So a few days ago I wrote about my extreme anxiousness at being denied my weekly donut infusion. Well, over the last few days I have struggled through and I am finally at stage five in the grieving process – acceptance.
Stage three was a hoot, trying to make a deal with a higher power. Very difficult for an atheist to do and have it mean anything. I finally decided I would write an email to the only higher power I could think of that could help me out here….James Morgan, CEO of Krispie Kreme.
In it I asked him if he would only produce a donut that tasted exactly the same as their current chocolate covered glazed offering, but that contained 0 (that is zero) calories, that I, in exchange, would agree to in the future, only eat Krispie Kreme donuts and make sure my family did the same. I got no response surprisingly…you know what they say about praying – sometimes the answer is no
So I moved on to stage five (after a very brief stop at stage 4).
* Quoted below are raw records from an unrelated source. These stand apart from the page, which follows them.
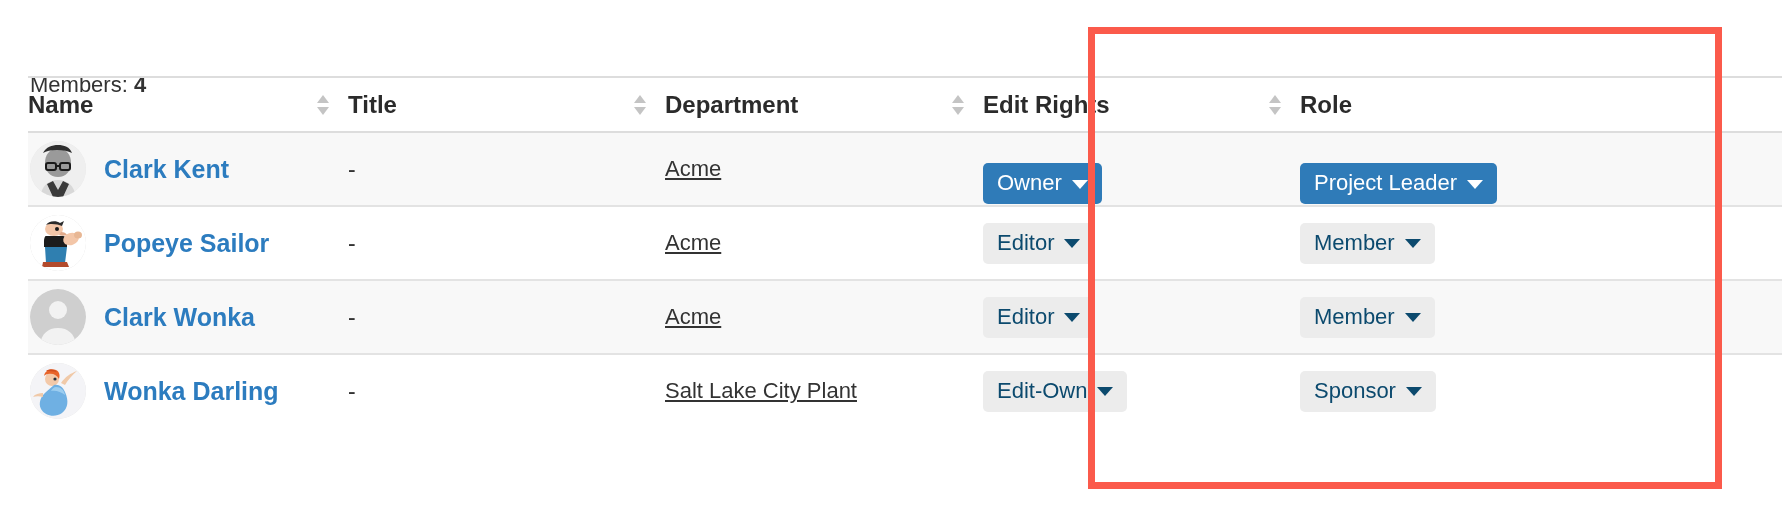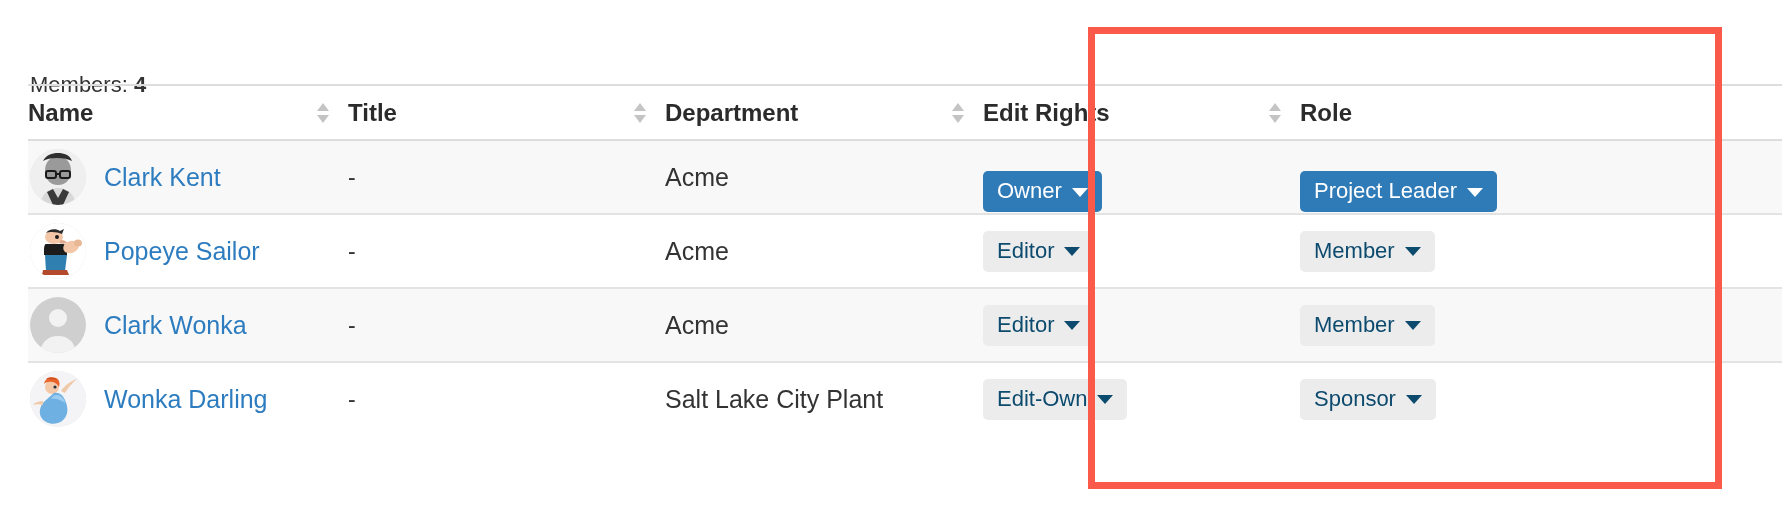"Name" .table-wrap { top: 84px -> 76px }
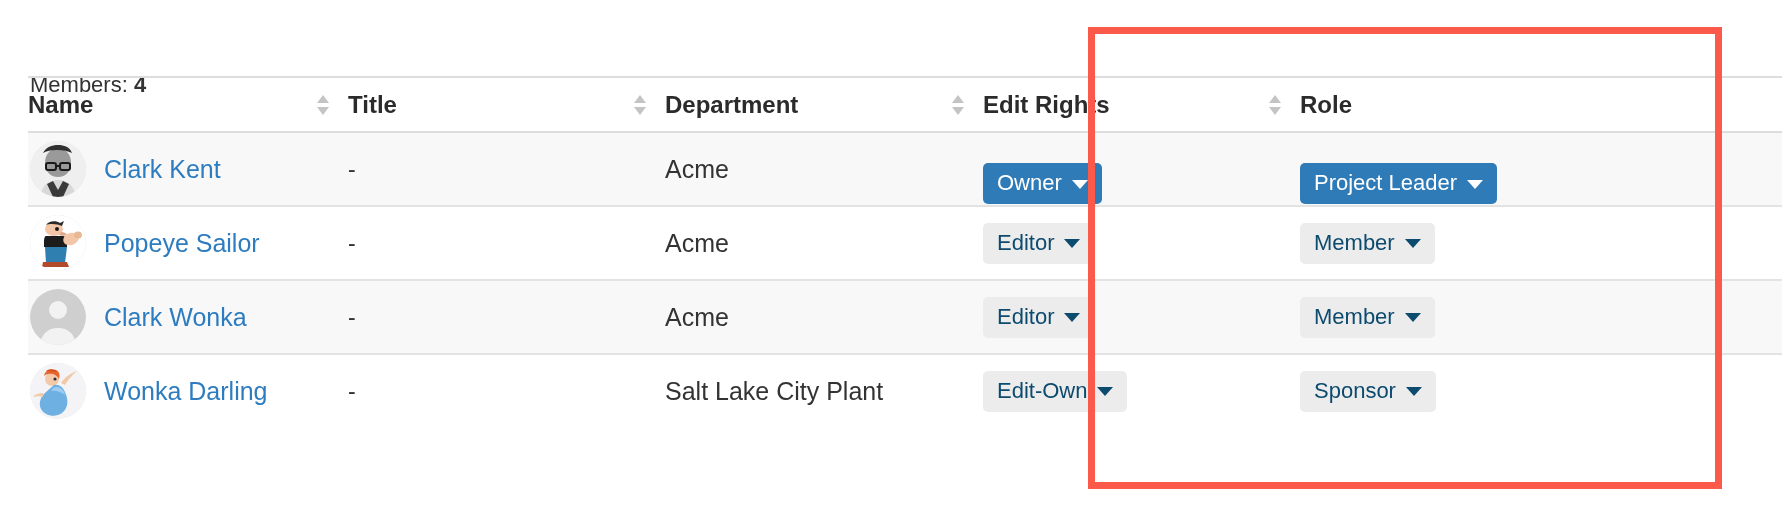"Clark Kent" .name-link { font-weight: none -> bold }
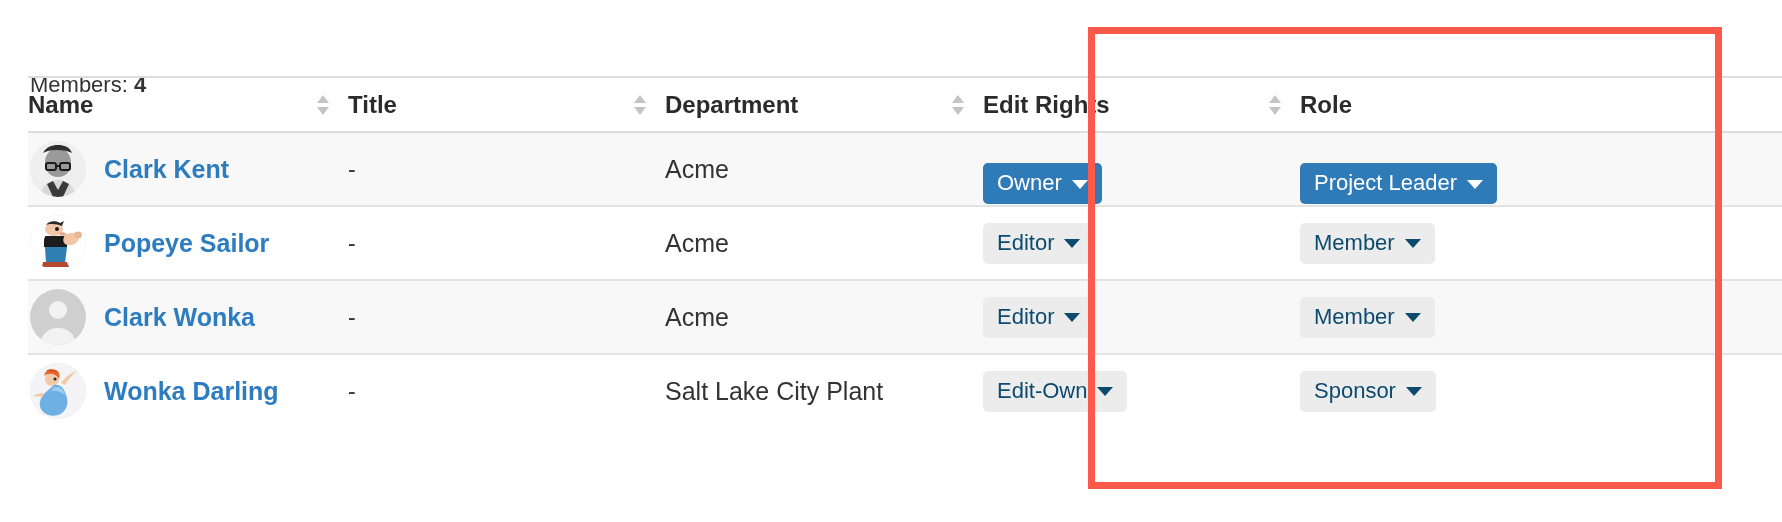"Acme" .dept-cell { font-size: 25px -> 22px; text-decoration: none -> underline }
Unfortunately I have a new, and similar challenge…pizza. Pizza is the second leg of my gateway food triumvirate (donuts, pizza, and Pop Tarts). Thus far I had been able to sort of ignore this problem as I hadn’t been exposed to pizza recently…until last night. I was at a meeting I attend monthly (no not Donuts anonymous), and as a treat for those in attendance four glorious Bricks Pizzas were there waiting for us. The biggest challenge was having to sit there while these delicious circles of succulence called me for the entire meeting…I can smell them now.
I am proud to say I resisted, but am going through some feelings of regret today. Regret is the way pizza lovers experience withdrawal.
As a consolation, and as a way to get past my craving I tried to imagine the two snicker doodles I had at home waiting for me. That did the trick…but it wasn’t the same. I imagine it was similar to the way smokers think about nicotine gum…meh, but ok!
Well hopefully the next time pizza enters my life I will be able to resist it more easily….and that there isn’t a box of Pop Tarts sitting next to it! Shudder!
Oh well…oh btw I have dropped 1.5 pounds since I restarted my diet!